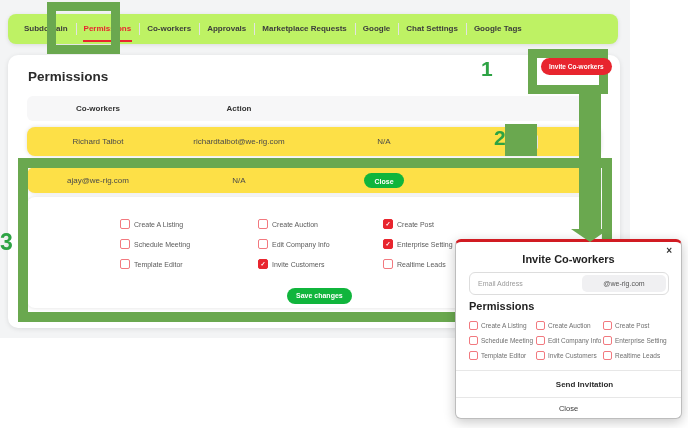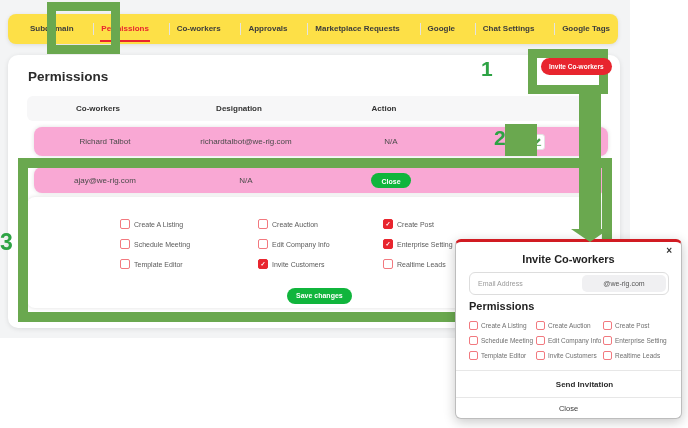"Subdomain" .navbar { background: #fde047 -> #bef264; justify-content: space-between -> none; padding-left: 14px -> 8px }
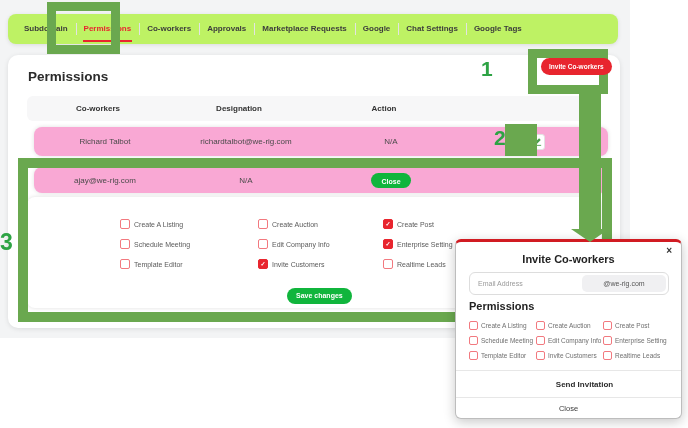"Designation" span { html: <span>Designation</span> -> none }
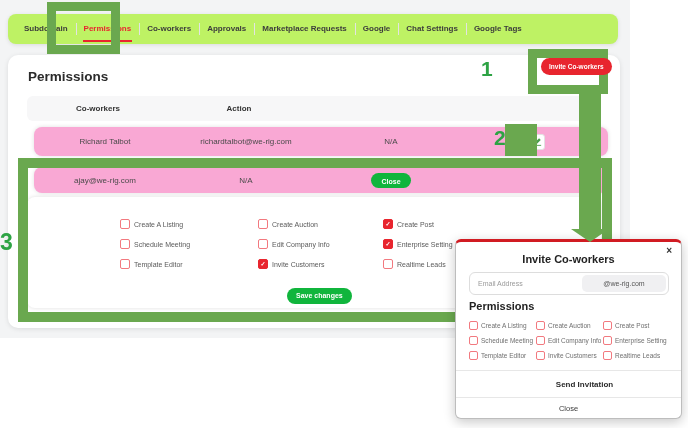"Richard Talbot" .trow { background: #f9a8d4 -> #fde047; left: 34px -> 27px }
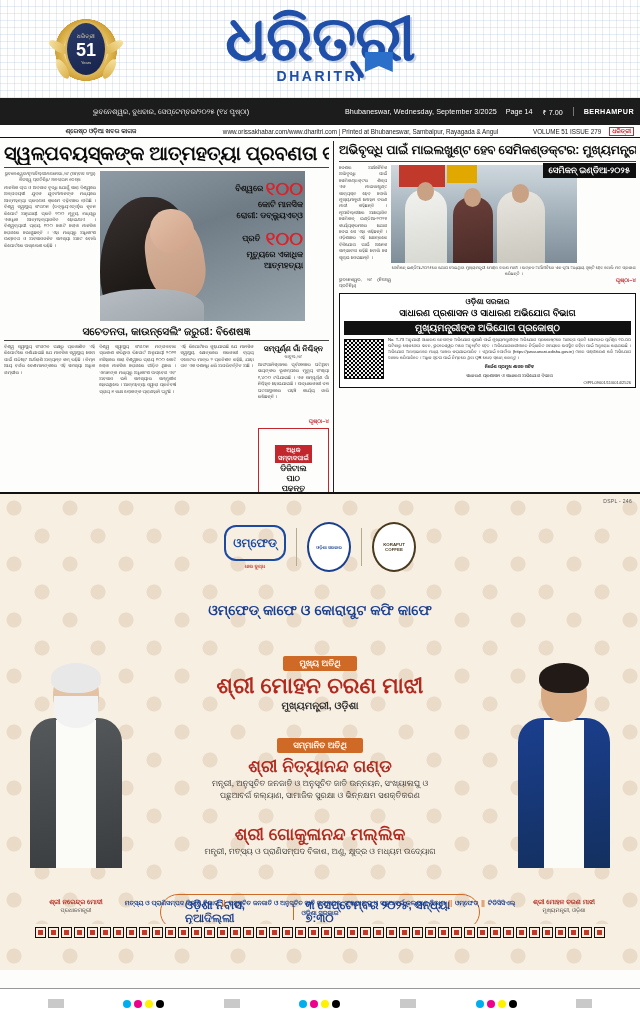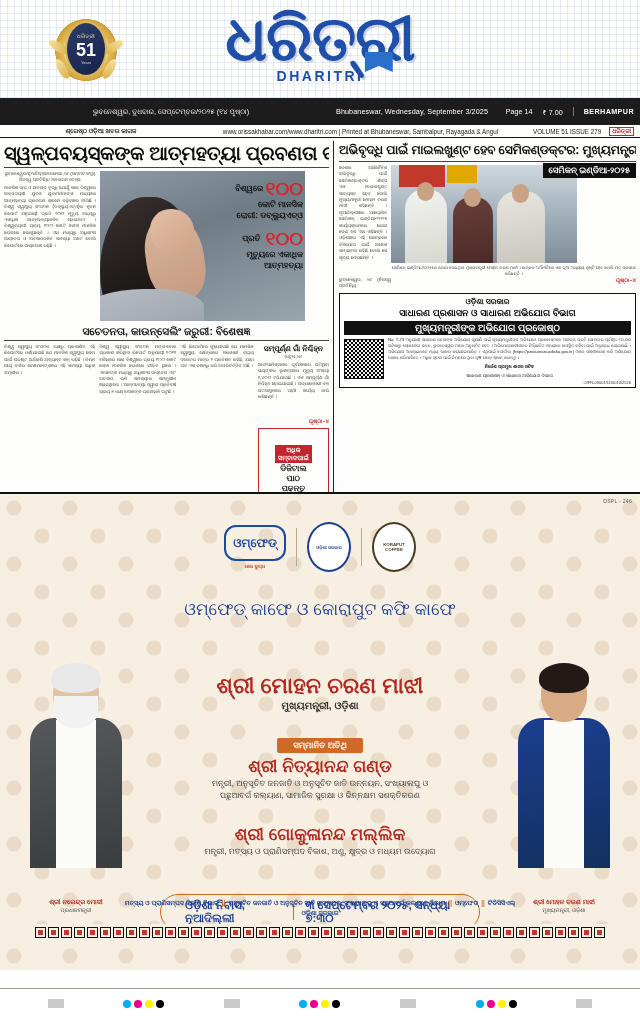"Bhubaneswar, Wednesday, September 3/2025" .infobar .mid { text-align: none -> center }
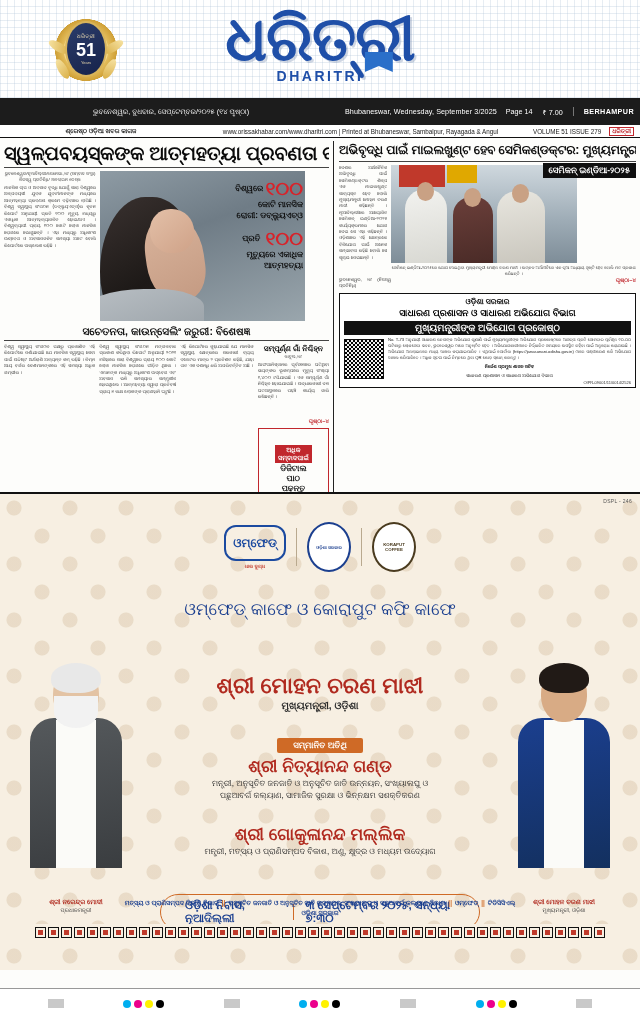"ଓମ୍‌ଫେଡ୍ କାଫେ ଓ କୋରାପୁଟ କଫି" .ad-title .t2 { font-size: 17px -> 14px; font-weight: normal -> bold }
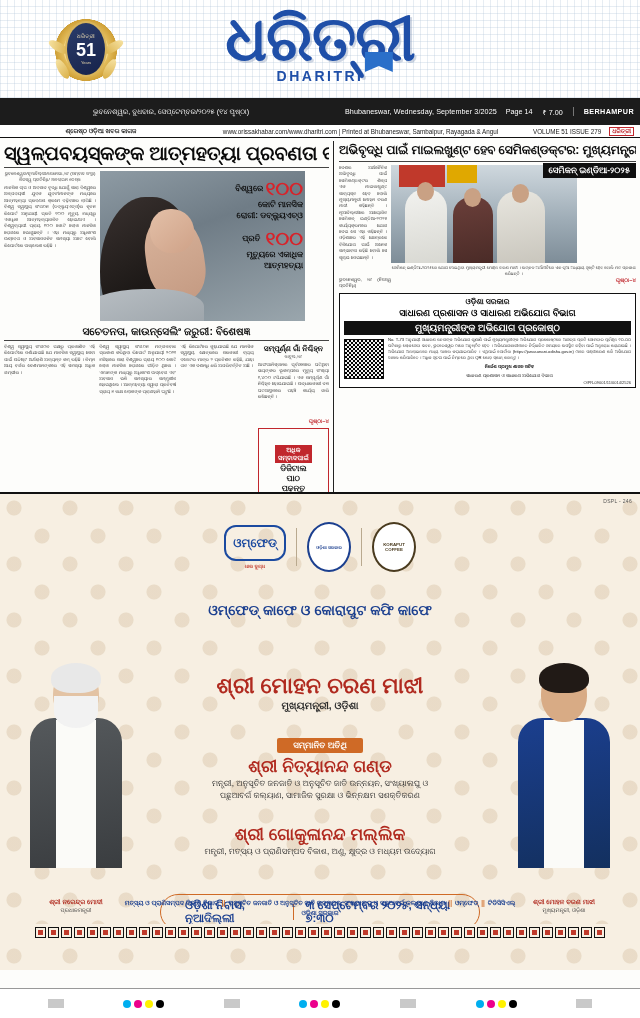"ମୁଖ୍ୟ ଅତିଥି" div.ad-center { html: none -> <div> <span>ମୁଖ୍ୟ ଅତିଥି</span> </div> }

- _Exercise requirements_: Print the material above verbatim except the pictures.

- _Result of the exercise_:
"Subdomain" .navbar { background: #fde047 -> #bef264; justify-content: space-between -> none; padding-left: 14px -> 8px }
"Designation" span { html: <span>Designation</span> -> none }
"Richard Talbot" .trow { background: #f9a8d4 -> #fde047; left: 34px -> 27px }
"Bhubaneswar, Wednesday, September 3/2025" .infobar .mid { text-align: none -> center }
"ଓମ୍‌ଫେଡ୍ କାଫେ ଓ କୋରାପୁଟ କଫି" .ad-title .t2 { font-size: 17px -> 14px; font-weight: normal -> bold }
"ମୁଖ୍ୟ ଅତିଥି" div.ad-center { html: none -> <div> <span>ମୁଖ୍ୟ ଅତିଥି</span> </div> }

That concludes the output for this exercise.